Thanks to a cool app called LeafSpy, I can monitor battery health,and correlate it to what others have said about when they dropped that 9th bar.  I’ll try to remember to update this periodically, but here are the readings so far, with trend lines and “target” values based on when The Internet said they lost their 9th bar, on average.  The aHr metric seems most relevant. With luck, it looks like I may make it, though I can’t explain the recent plateau after the initial steady decline…

I’ll try to remember to update this occasionally as time goes by.
Update: Here’s a constantly updated version of my stats:

5 thoughts on “2012 Nissan LEAF battery deathwatch

  1. Hi Eric. I hope the battery replacement happens for you. There were some stipulations on the warranty, the original owner/lessee must have done the battery yearly checkup/report at a Nissan dealer. As you probably remember both my wife and myself had 2012 LEAF(s).

    If you get the new battery, your climate in MN will really help with the battery longevity — although the winter is rough with heater drawing down the battery, but perhaps you can pre-heat while still plugged-in.

    • Hey! Fancy meeting you here. ;) When I called 1-800-no-gas-ev or whatever their LEAF support line is, they told me that there were no other strings other than that magical 9th bar drop. On the other hand, I have heard anecdotal stories like yours about warranty service being rejected for various reasons. So I’m conflicted; in particular about that battery software update which seems to reset the counters for up to 3 months, and I don’t know if it’s already been done…
      I’m trying to remember, how did your LEAFs work out? Do you have any official statement of warranty stipulations?

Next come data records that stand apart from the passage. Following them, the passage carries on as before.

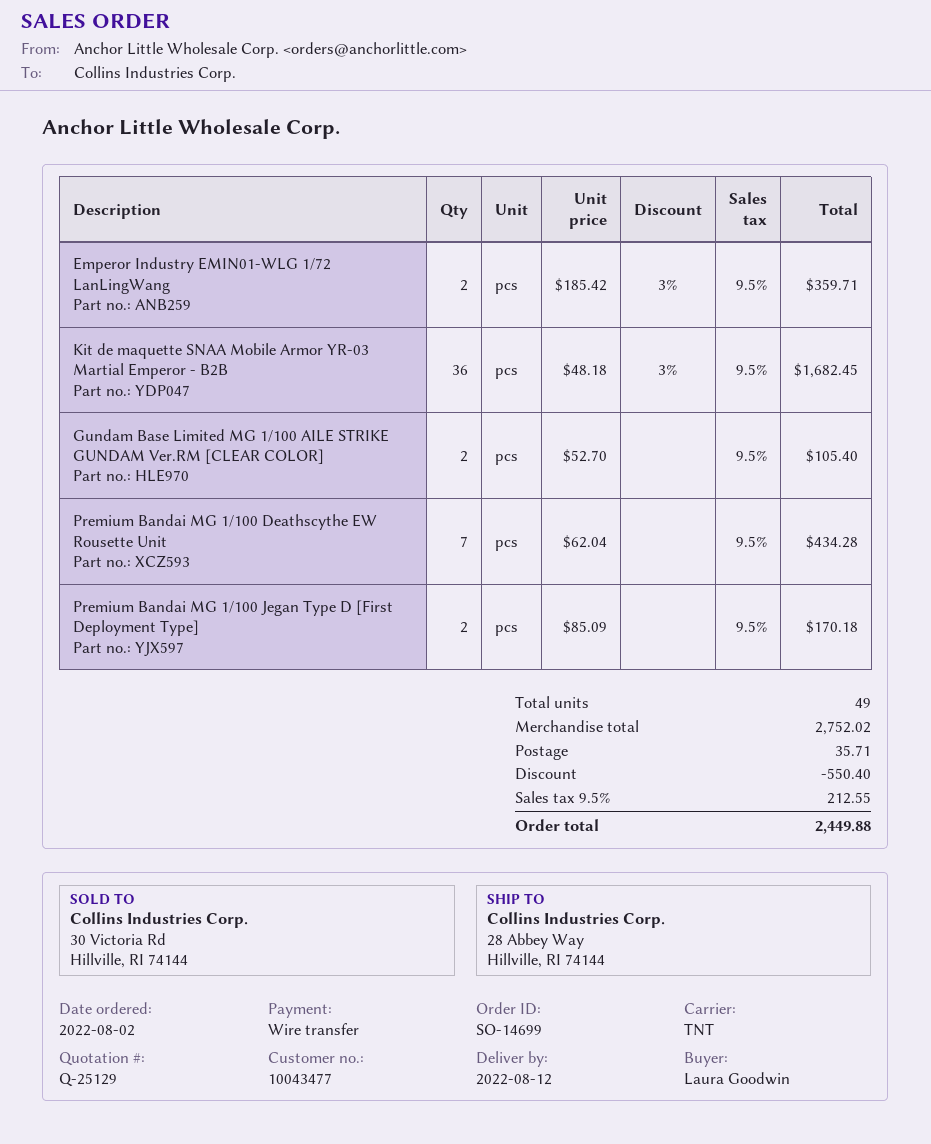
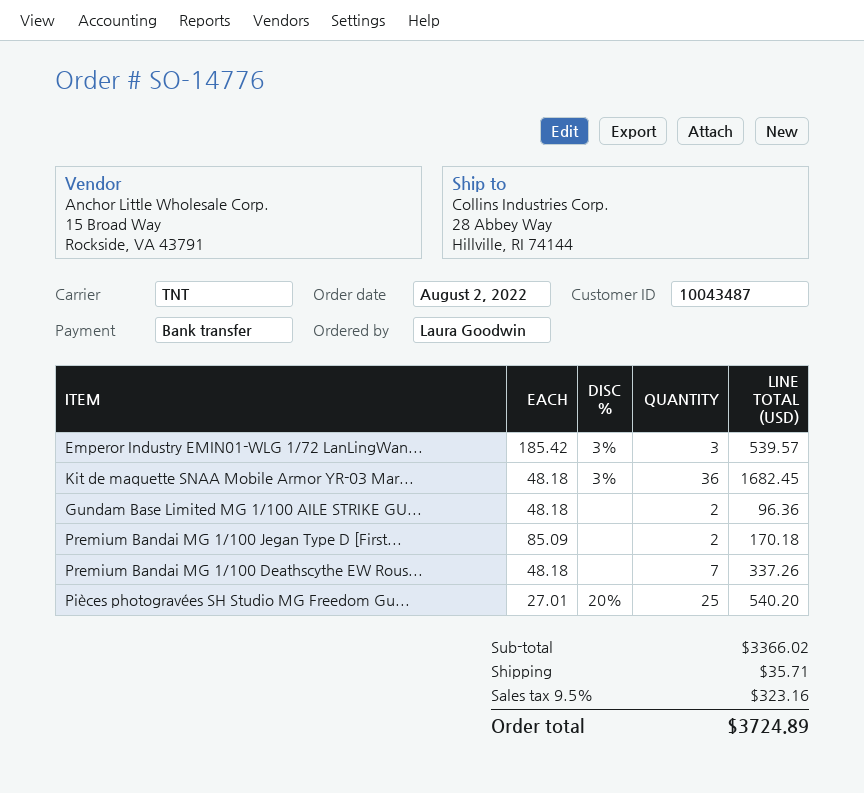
order number: SO-14699 -> SO-14776
customer number: 10043477 -> 10043487
Emperor Industry EMIN01-WLG 1/72 LanLingWang: 2 x 185.42 - 3% = 359.71 -> 3 x 185.42 - 3% = 539.57
Gundam Base Limited MG 1/100 AILE STRIKE GUNDAM Ver.RM [CLEAR COLOR]: 2 x 52.70 = 105.40 -> 2 x 48.18 = 96.36
Premium Bandai MG 1/100 Deathscythe EW Rousette Unit: 7 x 62.04 = 434.28 -> 7 x 48.18 = 337.26
Pièces photogravées SH Studio MG Freedom Gu...: none -> 25 x 27.01 - 20% = 540.20
subtotal: 2752.02 -> 3366.02
discount: 550.40 -> none
tax: 9.5% = 212.55 -> 9.5% = 323.16
total: 2449.88 -> 3724.89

      • Mark Larsen has some good information ( http://www.casteyanqui.com) regarding the P3227 LEAF software update. I would take the car in for the annual battery check and inquire about the update, and have it done ASAP if it has not already been applied.

        Regarding our two LEAF(s) we traded both of them for Chevy Volts. I had one of the very first “Gid” meters built by Garry Giddings to check the battery capacity. After a year of ownership my 2012 was down to 85 percent. Based on that trend and at the time Nissan was still in a state of denial, I was desperate to get out of the car.

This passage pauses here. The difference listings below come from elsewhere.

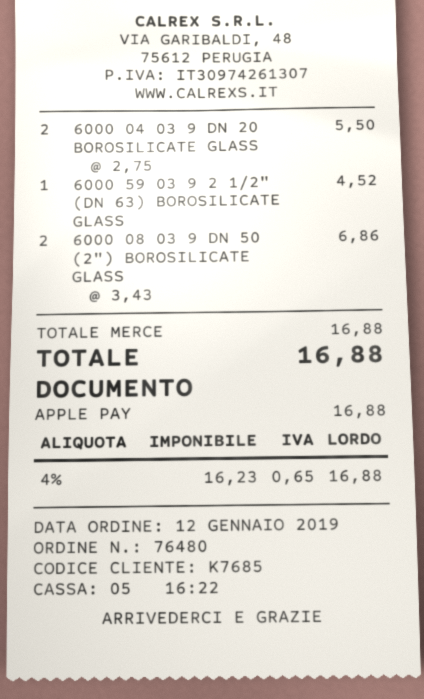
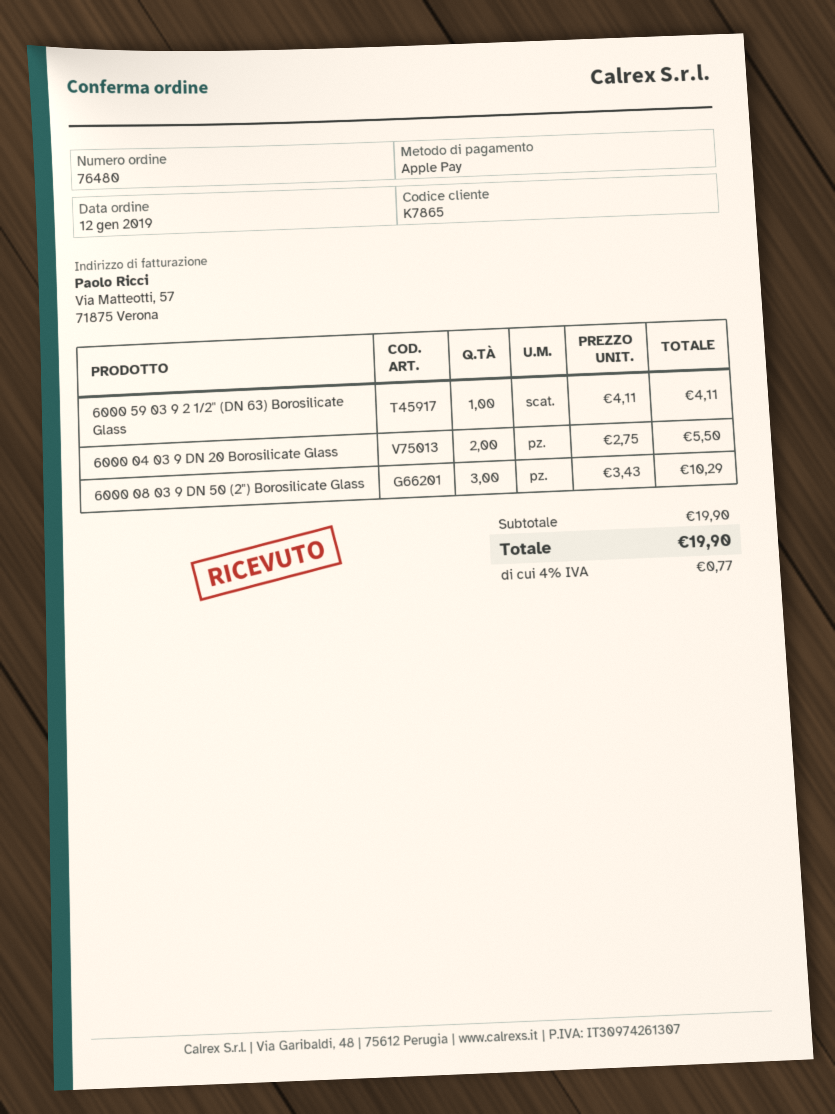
customer number: K7685 -> K7865
6000 59 03 9 2 1/2" (DN 63) BOROSILICATE GLASS: 1 x 4.52 = 4.52 -> 1 x 4.11 = 4.11
6000 08 03 9 DN 50 (2") BOROSILICATE GLASS: 2 x 3.43 = 6.86 -> 3 x 3.43 = 10.29
subtotal: 16.88 -> 19.90
tax: 4% = 0.65 -> 4% = 0.77
total: 16.88 -> 19.90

        My wife kept hers another year, but when winter was setting in 2014 the cold weather range was too tight for her to make it to work and picking up children. We have been very happy with the Volts. My 2013 Volt still has as much battery range as the day I picked it up. The cars have been outstanding for us.

  2. My battery was replaced around 30K due to the extended warranty for 2012 models. I just lost my 4th bar on my 2nd battery and only have 55K miles. I think they should replace this one too, or give me a really good trade-in on something other than an EV. I won’t buy another one. They’re good little cars for commuting in a city, or on my island, but I can only do a 30 mile round-trip with another 15-20 miles around my neighborhood.

    • That’s a bummer. My new battery has only lost 1 bar and I’m up to about 60k milea now. These are getting to be pretty old cars, though – and very early generation technology. I’m not too surprised that their battery packs turned out to not be top-notch.

      I’m curious, how do you charge – lots of fast charging, or 240V at home, or 120V? There was some speculation that a lot of slow 120V charging was hard on these cars.